At the entrance to the seventh level, where Yao had hidden, a creeping sense of primal dread crawled up her spine. She'd come here as her contingency—if the ape-boss had some way to track the door-opener, she'd be safe one level down, where the inmates presumably wouldn't dare venture.
The seventh level was the king's prison. It housed the ultimate super-boss.
And now… she felt eyes on her.
She turned slowly.
Five meters away was… a bathroom. A single, stark toilet in a recessed alcove. Sitting cross-legged on the closed lid was a young man in a faded blue-and-white prisoner's uniform. He looked boyish, almost cherubic, with soft features and tousled hair. He was reading a book. Heavy, crackling chains of solidified lightning bound his neck, wrists, ankles, and waist, each link etched with dense, glowing sigils. A final, massive energy gate sealed the alcove shut.
The strongest prisoner… was in the bathroom.
He looked up from his book. His eyes met hers. They held no obvious malice. Just a deep, profound… loneliness. A sadness that tugged at the heart, that whispered of unfair suffering, that made one want to reach out, to comfort, to… free.
Yao felt a wave of overwhelming pity and affection wash over her. Her feet, of their own accord, took a step forward.
Then, the scent hit her again. That faint, metallic tang of blood. The same scent from the sixth level. It cut through the fog of empathy like a knife.
Her mind cleared with a painful jolt. No. This is wrong.
She didn't think. She moved, throwing herself backwards out of the alcove.
The instant she did, the floor where she'd been standing erupted. Dozens of rotting, blood-caked hands shot up, grasping at empty air.
The boy on the toilet didn't seem angry. He slowly folded his newspaper, a sigh escaping his lips. "Such a pity," he murmured to the empty cell. "Such a pretty girl finally visits. And such a strong will… what a shame."

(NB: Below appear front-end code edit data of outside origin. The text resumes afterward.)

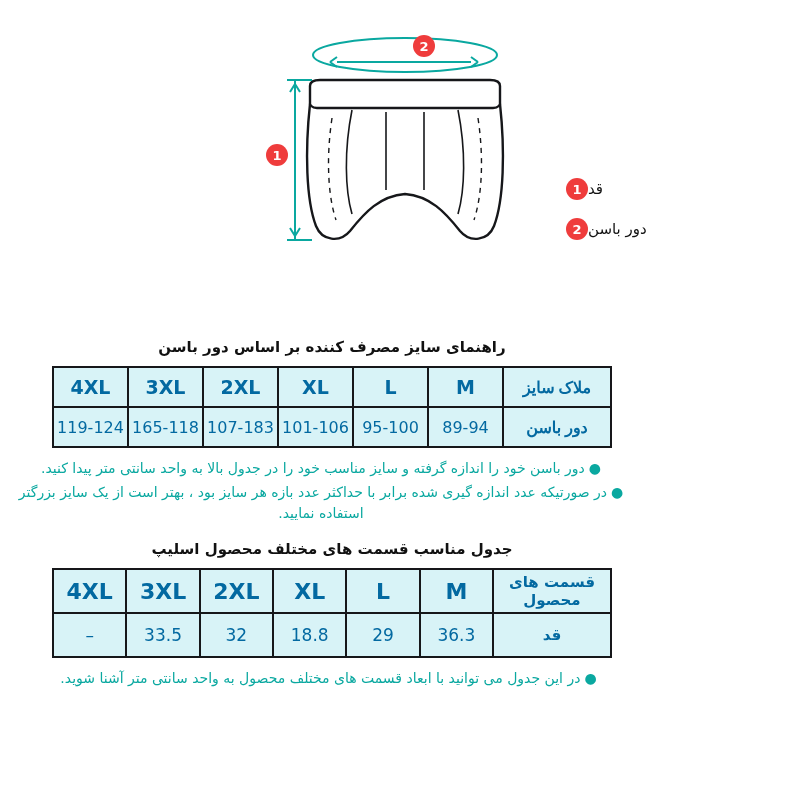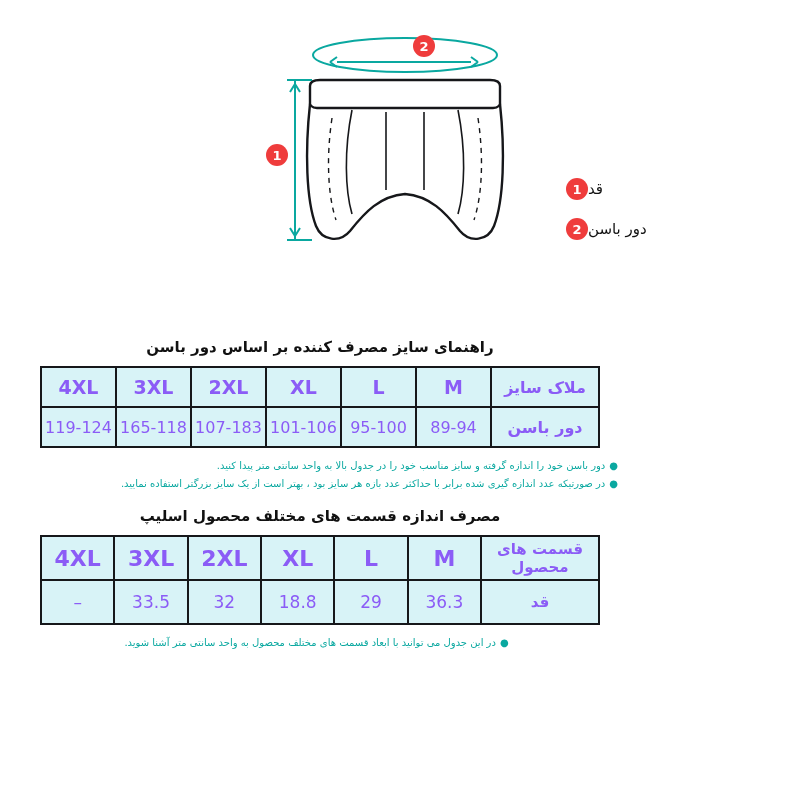--- a/index.html
+++ b/index.html
@@ -67,6 +67,7 @@
     width: 640px;
     padding: 0 0 0 0;
     direction: rtl;
+    margin-left: 12px;
   }
 
   .table-title {

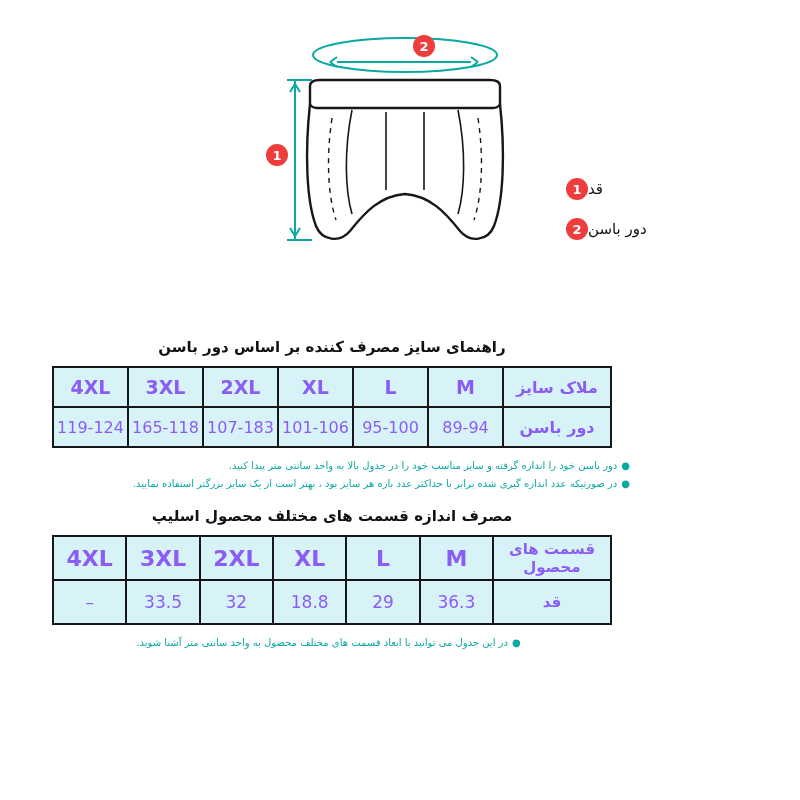--- a/index.html
+++ b/index.html
@@ -89,7 +89,7 @@
     text-align: center;
     vertical-align: middle;
     font-size: 17px;
-    color: #8b5cf6;
+    color: #0369a1;
     padding: 0;
   }
 

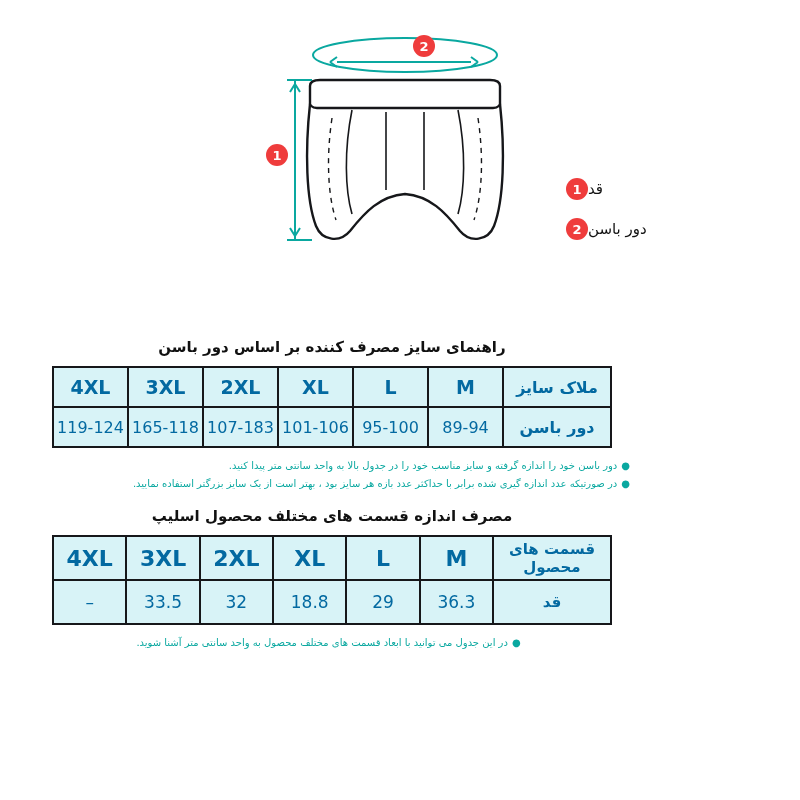--- a/index.html
+++ b/index.html
@@ -104,6 +104,7 @@
     font-weight: bold;
     font-size: 16px;
     width: 106px;
+    font-family: Liberation Serif, serif;
   }
   #hip-table td.size-cell {
     font-size: 19px;

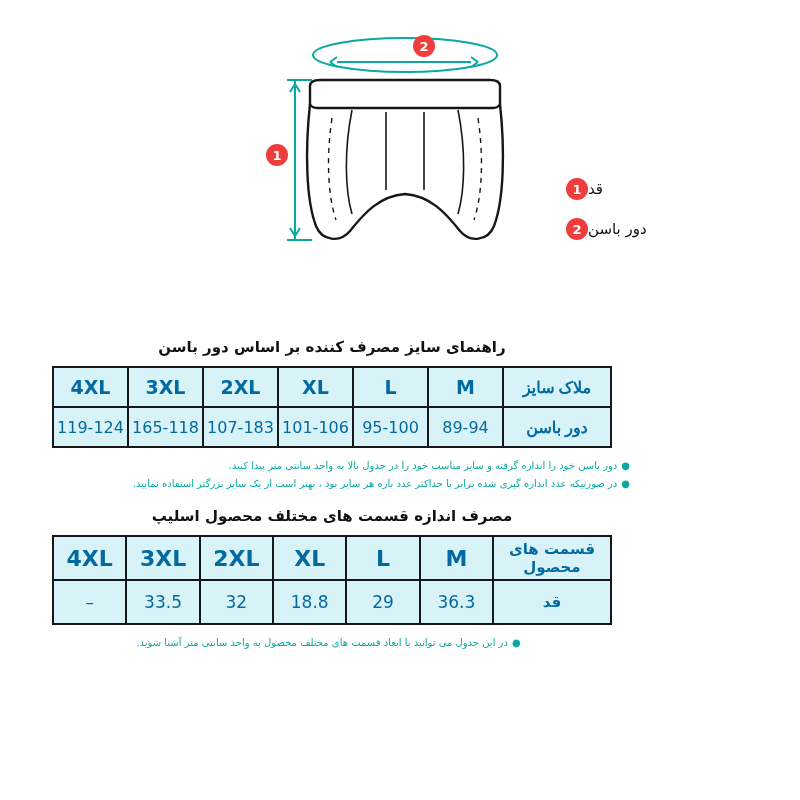--- a/index.html
+++ b/index.html
@@ -141,10 +141,11 @@
     padding-right: 22px;
   }
   .note {
-    font-size: 10px;
+    font-size: 14px;
     color: #0aa8a0;
     margin: 3px 0;
     line-height: 1.5;
+    text-align: center;
   }
   .note .dot {
     color: #0aa8a0;

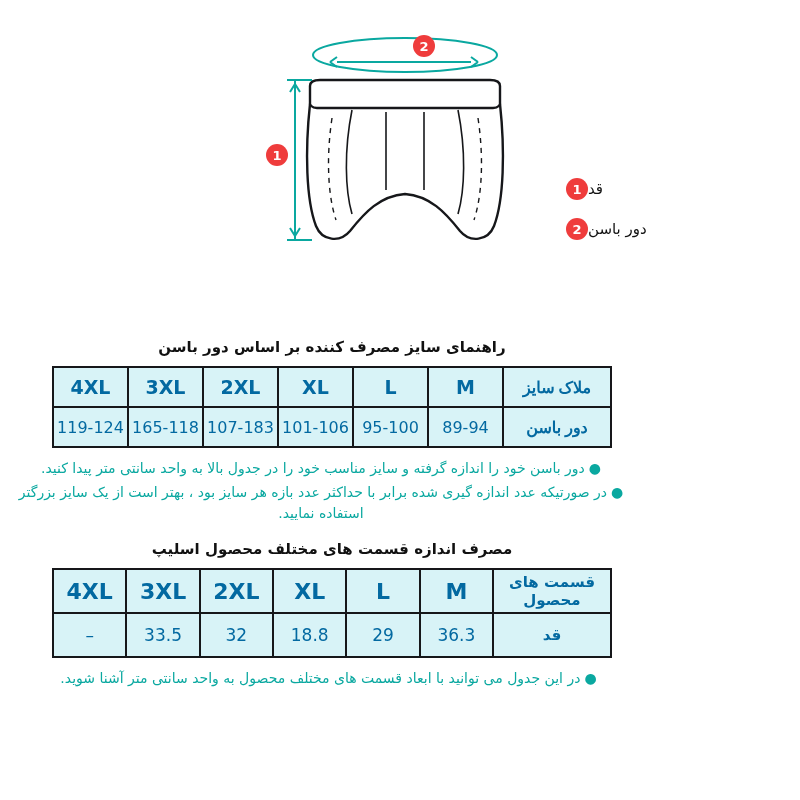--- a/index.html
+++ b/index.html
@@ -260,7 +260,7 @@
     </div>
   </div>
 
-  <div class="table-title" style="margin-top:16px;">مصرف اندازه قسمت های مختلف محصول اسلیپ</div>
+  <div class="table-title" style="margin-top:16px;">جدول مناسب قسمت های مختلف محصول اسلیپ</div>
 
   <table id="parts-table">
     <tbody>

Outside, pressed against the cold stone of the stairwell, Yao was drenched in a cold sweat, her heart hammering against her ribs.
Too close. That was too close.
She'd made a catastrophic miscalculation. The seventh level wasn't a hiding spot. It was the final challenge, designed for the combined might of the entire first tier. And she'd wandered in alone.
She bit her lip, the taste of copper fear sharp on her tongue. Gritting her teeth, she flew back up to the sixth level. The special chamber door hung open, untouched. The five regular cells were empty, their occupants rampaging above.
No one here. No inmates.
This was the ultimate goal of her reckless, treacherous plan. As for the consequences…
I merely… released the point-giving monsters. Encouraged unity among the examinees. Fostered a spirit of human cooperation against a common foe. Is that so wrong?
No. It wasn't wrong.
It was just profoundly, hilariously unethical.
A flicker of genuine guilt pricked at her conscience. But it was extinguished the moment her fingers closed around the jade box resting inside the sixth-level special chamber.
The cool, smooth surface seemed to pulse with promise.
Because in the end, she was just a fallible, grasping mortal. Mortals chased advantage. They weighed profit against loss. In that brutal calculus, bones were piled high, and corpses were stepped upon. But she… she was the one still standing.